**Materials provided**.
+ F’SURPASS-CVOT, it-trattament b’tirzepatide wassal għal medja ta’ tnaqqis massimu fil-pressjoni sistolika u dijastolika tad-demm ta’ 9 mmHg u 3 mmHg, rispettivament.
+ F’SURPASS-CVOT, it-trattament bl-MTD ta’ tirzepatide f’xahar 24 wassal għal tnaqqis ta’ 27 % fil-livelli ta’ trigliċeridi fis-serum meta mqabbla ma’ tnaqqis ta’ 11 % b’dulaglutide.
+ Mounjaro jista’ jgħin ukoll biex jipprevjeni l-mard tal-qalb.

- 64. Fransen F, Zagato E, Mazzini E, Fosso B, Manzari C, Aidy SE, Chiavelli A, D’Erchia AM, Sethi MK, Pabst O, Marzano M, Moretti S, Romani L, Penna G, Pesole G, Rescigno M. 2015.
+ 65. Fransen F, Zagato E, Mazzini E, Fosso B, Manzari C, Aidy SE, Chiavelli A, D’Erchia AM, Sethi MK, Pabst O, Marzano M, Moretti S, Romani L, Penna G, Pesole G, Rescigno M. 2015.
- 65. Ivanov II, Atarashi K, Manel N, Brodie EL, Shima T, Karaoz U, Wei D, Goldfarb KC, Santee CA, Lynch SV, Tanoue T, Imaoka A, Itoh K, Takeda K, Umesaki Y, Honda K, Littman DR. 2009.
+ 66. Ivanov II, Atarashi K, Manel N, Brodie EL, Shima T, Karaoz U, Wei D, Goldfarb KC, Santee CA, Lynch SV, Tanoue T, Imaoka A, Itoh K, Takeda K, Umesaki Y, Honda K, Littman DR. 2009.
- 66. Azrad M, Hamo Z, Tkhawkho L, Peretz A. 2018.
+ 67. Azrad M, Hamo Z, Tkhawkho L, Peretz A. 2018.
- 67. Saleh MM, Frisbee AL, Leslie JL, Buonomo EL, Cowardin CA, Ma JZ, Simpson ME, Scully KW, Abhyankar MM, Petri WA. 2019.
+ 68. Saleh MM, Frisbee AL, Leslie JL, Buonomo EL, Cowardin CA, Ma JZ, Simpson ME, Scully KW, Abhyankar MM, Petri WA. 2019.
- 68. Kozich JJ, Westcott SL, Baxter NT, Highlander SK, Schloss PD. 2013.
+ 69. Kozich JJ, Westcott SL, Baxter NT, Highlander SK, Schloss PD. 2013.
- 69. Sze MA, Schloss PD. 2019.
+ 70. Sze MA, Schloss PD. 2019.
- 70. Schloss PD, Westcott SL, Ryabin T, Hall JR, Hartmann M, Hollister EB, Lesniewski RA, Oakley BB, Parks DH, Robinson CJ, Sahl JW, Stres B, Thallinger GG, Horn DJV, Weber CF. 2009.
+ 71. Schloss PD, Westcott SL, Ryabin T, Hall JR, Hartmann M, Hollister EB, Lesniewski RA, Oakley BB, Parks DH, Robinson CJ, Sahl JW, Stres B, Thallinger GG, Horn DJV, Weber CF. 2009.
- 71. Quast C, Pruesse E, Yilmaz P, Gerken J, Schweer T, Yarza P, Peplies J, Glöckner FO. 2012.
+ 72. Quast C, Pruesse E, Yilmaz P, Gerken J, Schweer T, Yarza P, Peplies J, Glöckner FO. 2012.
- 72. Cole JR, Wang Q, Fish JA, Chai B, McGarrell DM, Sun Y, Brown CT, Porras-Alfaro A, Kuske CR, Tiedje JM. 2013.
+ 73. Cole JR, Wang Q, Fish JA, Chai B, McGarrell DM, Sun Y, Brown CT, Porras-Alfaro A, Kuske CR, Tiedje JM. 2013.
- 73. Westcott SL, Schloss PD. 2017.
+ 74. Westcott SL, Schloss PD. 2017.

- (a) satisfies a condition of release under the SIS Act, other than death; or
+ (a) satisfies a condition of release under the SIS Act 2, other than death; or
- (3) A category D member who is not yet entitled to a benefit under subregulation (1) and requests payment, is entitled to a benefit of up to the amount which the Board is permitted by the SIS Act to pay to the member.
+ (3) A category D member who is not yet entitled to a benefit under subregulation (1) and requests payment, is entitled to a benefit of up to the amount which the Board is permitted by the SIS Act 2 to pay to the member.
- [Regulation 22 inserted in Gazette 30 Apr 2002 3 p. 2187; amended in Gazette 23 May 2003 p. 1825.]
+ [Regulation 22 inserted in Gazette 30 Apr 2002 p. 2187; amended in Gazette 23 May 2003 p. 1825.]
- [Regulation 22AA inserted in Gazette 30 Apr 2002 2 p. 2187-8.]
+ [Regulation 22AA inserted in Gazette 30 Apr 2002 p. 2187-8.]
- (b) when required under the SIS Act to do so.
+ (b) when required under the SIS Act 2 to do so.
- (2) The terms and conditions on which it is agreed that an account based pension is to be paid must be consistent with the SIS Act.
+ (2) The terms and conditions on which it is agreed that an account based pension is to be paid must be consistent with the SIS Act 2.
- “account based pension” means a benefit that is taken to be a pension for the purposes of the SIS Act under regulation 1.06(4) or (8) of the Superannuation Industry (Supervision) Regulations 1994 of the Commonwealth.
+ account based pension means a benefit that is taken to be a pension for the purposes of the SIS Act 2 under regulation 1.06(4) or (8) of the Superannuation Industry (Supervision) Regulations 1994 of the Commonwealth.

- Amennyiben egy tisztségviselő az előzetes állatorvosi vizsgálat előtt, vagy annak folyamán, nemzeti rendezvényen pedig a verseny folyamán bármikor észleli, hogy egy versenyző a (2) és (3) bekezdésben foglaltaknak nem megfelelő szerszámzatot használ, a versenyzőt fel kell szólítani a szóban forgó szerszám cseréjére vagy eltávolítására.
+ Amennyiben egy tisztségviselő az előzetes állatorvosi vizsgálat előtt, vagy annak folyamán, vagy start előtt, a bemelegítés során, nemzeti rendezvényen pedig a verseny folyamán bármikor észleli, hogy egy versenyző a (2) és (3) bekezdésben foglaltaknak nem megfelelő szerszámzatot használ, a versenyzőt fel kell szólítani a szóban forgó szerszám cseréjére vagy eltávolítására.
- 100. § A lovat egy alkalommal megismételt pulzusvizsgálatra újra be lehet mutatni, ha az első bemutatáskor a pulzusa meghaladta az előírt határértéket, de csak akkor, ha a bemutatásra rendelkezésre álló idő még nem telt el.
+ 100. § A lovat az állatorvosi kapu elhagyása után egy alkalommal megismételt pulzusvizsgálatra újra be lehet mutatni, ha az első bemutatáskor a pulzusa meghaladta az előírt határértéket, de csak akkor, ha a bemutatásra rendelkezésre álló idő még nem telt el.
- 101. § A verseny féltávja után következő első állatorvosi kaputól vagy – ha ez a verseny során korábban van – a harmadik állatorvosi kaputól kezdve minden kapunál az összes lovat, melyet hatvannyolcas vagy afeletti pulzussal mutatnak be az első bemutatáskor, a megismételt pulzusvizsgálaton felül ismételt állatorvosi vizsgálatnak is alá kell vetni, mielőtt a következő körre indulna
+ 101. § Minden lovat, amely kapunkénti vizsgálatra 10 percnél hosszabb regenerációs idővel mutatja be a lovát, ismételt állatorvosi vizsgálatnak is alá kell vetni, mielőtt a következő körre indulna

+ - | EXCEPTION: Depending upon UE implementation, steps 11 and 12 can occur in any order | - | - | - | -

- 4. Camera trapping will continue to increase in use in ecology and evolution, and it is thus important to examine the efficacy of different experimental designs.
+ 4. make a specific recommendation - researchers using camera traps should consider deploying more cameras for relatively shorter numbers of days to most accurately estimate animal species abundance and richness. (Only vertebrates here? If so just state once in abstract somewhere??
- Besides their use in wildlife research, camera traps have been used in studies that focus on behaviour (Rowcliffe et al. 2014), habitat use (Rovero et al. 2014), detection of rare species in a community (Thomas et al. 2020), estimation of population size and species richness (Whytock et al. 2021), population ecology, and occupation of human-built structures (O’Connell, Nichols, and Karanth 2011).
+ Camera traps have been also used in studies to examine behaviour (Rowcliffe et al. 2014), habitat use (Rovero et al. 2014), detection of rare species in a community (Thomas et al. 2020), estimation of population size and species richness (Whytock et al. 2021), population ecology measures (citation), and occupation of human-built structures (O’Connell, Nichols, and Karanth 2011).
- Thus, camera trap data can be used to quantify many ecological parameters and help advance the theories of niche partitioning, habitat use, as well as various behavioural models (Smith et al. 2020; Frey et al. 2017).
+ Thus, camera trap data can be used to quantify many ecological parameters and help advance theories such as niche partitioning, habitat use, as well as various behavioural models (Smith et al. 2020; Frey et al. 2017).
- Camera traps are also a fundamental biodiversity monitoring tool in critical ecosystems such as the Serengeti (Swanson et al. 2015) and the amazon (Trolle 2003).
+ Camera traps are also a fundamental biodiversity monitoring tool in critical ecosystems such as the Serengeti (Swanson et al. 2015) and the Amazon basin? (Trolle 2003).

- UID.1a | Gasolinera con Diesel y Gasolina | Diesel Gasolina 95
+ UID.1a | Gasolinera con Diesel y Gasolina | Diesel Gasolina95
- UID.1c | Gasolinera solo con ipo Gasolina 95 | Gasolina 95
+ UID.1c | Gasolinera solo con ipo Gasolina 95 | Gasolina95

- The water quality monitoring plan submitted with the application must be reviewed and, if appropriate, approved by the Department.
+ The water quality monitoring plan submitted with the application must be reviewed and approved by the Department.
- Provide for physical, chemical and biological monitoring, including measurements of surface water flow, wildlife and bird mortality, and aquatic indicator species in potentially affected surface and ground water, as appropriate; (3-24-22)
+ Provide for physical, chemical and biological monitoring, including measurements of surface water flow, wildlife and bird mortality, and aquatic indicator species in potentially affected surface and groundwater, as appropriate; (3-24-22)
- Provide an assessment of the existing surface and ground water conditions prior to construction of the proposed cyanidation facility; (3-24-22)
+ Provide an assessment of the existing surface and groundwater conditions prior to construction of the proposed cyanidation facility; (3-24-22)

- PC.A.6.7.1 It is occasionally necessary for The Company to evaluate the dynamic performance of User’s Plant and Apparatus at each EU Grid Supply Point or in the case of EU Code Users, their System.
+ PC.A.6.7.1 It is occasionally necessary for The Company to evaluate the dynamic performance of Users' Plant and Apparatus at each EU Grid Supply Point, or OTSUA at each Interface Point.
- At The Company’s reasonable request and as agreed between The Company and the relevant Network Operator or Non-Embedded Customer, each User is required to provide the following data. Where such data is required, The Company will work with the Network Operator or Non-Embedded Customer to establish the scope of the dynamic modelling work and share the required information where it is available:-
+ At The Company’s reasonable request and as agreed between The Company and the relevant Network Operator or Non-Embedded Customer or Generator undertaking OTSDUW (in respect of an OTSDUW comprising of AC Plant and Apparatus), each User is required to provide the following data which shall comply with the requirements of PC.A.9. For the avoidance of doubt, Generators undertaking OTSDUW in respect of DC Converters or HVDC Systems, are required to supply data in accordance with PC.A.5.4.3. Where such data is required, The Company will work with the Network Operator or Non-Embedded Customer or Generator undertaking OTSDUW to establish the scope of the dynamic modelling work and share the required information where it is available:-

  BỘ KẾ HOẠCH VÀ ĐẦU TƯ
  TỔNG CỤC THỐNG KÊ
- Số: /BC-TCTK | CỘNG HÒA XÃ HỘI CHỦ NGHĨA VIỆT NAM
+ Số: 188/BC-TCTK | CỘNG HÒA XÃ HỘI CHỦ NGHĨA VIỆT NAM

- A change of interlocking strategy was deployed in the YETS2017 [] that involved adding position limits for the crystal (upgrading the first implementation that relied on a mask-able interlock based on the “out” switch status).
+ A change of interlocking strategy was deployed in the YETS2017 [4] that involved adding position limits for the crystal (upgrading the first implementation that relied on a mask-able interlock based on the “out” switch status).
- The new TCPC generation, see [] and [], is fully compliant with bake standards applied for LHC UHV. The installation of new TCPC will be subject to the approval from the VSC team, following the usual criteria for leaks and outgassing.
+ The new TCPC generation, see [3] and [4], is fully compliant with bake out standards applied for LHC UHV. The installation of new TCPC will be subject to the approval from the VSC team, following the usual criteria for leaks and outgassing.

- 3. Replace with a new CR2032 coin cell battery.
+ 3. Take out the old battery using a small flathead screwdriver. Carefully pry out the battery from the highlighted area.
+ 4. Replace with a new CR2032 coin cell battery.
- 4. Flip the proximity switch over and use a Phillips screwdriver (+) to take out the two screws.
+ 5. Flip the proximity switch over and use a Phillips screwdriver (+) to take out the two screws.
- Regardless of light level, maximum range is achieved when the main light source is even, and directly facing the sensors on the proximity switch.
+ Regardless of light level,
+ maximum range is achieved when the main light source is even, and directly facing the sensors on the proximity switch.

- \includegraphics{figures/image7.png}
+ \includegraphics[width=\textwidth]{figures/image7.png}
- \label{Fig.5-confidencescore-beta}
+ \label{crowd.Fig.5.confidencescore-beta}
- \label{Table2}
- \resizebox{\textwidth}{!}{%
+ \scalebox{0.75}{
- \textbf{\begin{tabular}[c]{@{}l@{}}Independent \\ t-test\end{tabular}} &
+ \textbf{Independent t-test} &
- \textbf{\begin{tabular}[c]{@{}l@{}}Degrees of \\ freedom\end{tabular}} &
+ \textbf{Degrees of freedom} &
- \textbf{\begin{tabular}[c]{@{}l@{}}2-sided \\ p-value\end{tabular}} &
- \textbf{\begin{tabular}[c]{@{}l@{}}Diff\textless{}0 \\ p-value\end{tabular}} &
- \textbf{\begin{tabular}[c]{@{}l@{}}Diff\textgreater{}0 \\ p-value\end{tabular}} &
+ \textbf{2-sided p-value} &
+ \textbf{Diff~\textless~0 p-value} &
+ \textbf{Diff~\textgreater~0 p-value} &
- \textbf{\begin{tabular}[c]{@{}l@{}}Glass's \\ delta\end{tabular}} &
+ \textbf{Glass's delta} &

**Task requirements**. Every line above from the line with "- Provide an" to the line with "each Interface Point.", both included, must be reproduced exactly, and no other line may appear.

**Task output**.
- Provide an assessment of the existing surface and ground water conditions prior to construction of the proposed cyanidation facility; (3-24-22)
+ Provide an assessment of the existing surface and groundwater conditions prior to construction of the proposed cyanidation facility; (3-24-22)

- PC.A.6.7.1 It is occasionally necessary for The Company to evaluate the dynamic performance of User’s Plant and Apparatus at each EU Grid Supply Point or in the case of EU Code Users, their System.
+ PC.A.6.7.1 It is occasionally necessary for The Company to evaluate the dynamic performance of Users' Plant and Apparatus at each EU Grid Supply Point, or OTSUA at each Interface Point.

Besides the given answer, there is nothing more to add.